Of the four, Herbert Huncke and Taylor Mead are probably the best known -- Huncke because of his association with Bill Burroughs, Allen Ginsberg and Jack Kerouac; Mead because of his association with Andy Warhol (an actor and poet, he was one of Warhol's superstars).



PICTURING THE EXHIBITION
Taylor Mead enjoys the moment

Boris Lurie, who survived four years in Buchenwald and other concentration camps, is perhaps least known in or out of the downtown scene. I discovered him only in 1973, when he sent an essay over the transom to the Something Else Press for an anthology I was editing. I loved the piece and published it.

*Here's how it began:

SHIT NO! TEN YEARS AFTER

The art world is in deep crisis and has been for some time. Artificial cultivation of decorative "esthetic" values, reckless investment speculation aided by large numbers of collaborating artists have brought about a situation very much like the last stage of a bull market on the stock exchange. Esthetically and philosophically the bottom has already dropped out. The mini-movements cultivating minor esthetic modes by-passed by the pioneers of modern art are being groomed, refined, enlarged and overstated all out of proportion to their real value. Even amputated splinters of the old rebellious Dada have been converted into saleable parlor games. ...

The "theoretical" part of the art market is supported by museum curators eager to please trustees and to promote large attendance by the uneducated public. It is indebted to artist-producers who operate manufacting enterprises out of mammoth lofts in New York. But the sanctity and reliability of art critics and art publications, whose full page, awe-inspiring ads and color covers have lost their magic, convince the public no longer. The museums are finally accepted for what they really are: corporate entities & private organizations controlled by a small number of not-distinguished trustees whose conflicting interests in the art market should be opened to question.
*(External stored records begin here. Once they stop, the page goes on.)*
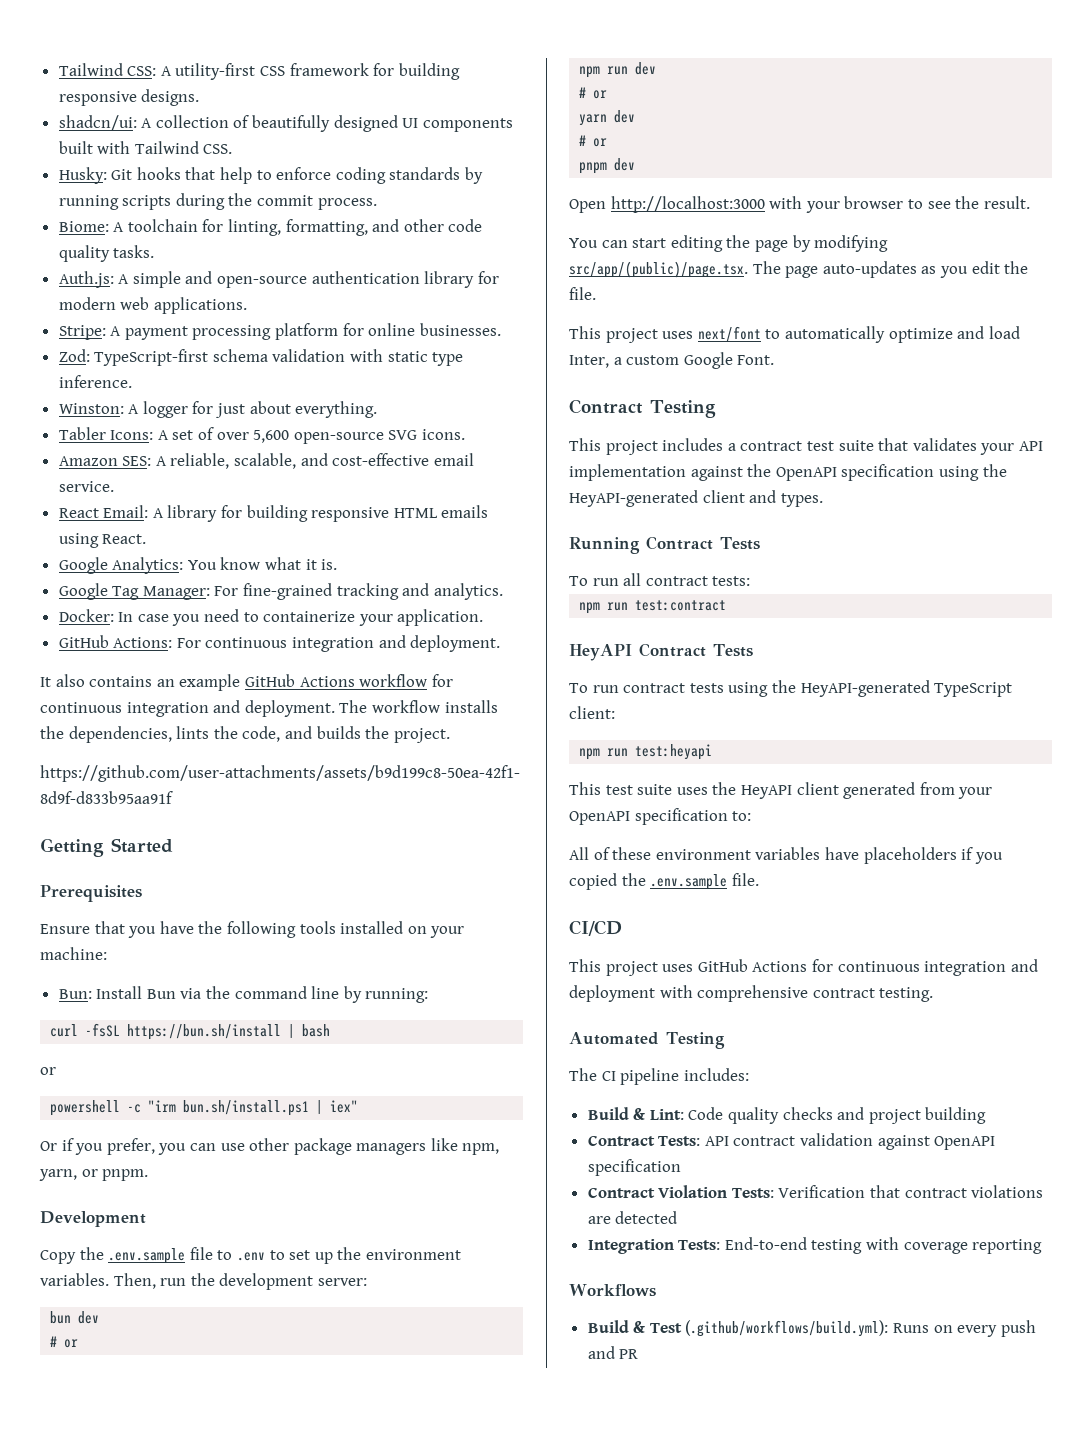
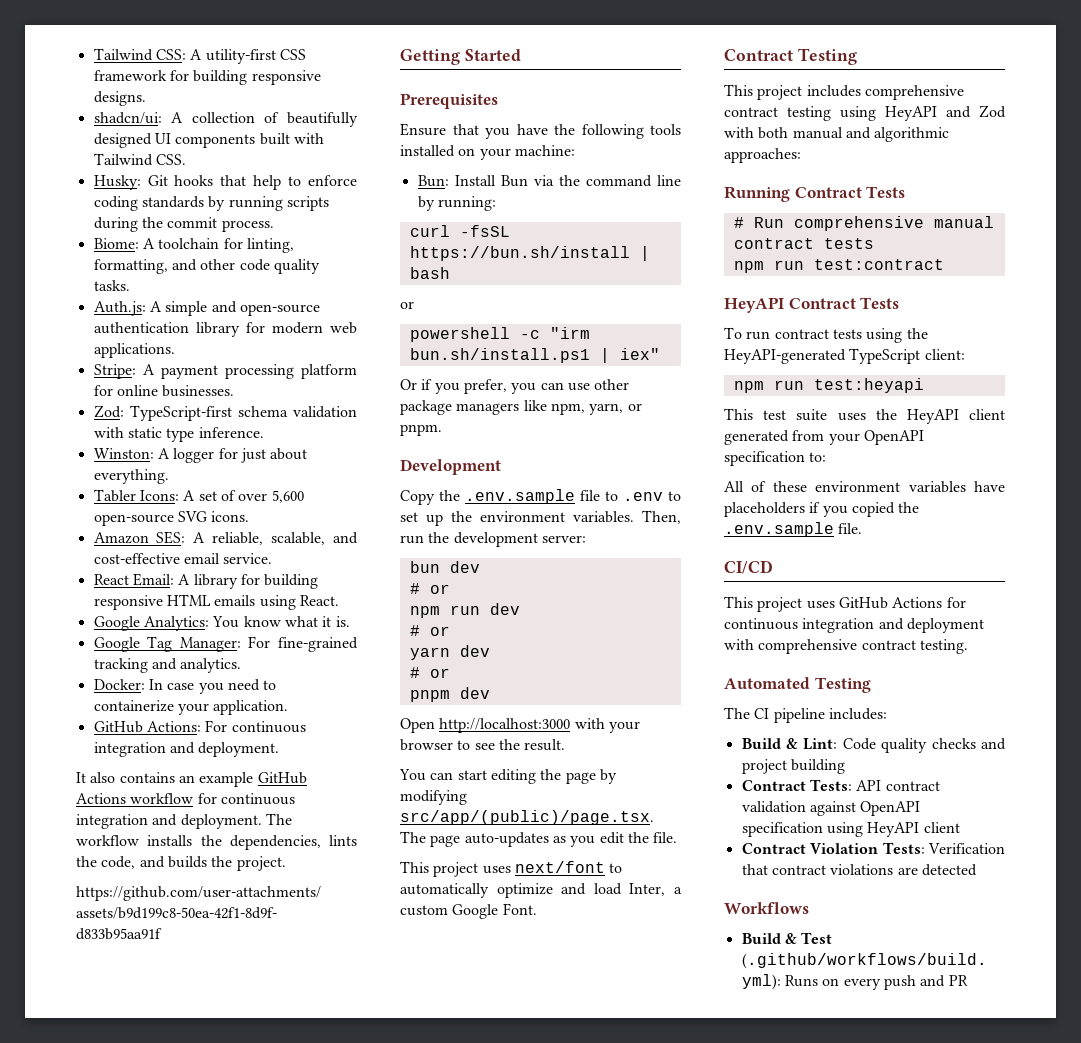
- This project includes a contract test suite that validates your API implementation against the OpenAPI specification using the HeyAPI-generated client and types.
+ This project includes comprehensive contract testing using HeyAPI and Zod with both manual and algorithmic approaches:
  Running Contract Tests
- To run all contract tests:
+ # Run comprehensive manual contract tests
- Contract Tests: API contract validation against OpenAPI specification
+ Contract Tests: API contract validation against OpenAPI specification using HeyAPI client
- Integration Tests: End-to-end testing with coverage reporting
Such Sanctum Sanctorums have only been picketed; a general clean-up must begin in earnest. And many artists do understand now that their field is not just the production of art. In the most extreme cases, political confrontation has become an art form. Some are in flight from marketable objects in what is viewed as an exaggerated reaction to their unhappy findings. To many, unfortunately, all art has become useless and corrupt.

The hope is that some place, some day, a truly unmanipulated art will appear, that younger artists will become free of the art world hang-ups of their older brothers and sisters of the Fifties and Sixties, and of the poisonous atmosphere of establishment-fostered art. Let's hope they will know better how to handle the success-monster, the ego-monster, the competition-monster, and the monster of in-group camp. These nasy monsters have always had a habit of reappearing.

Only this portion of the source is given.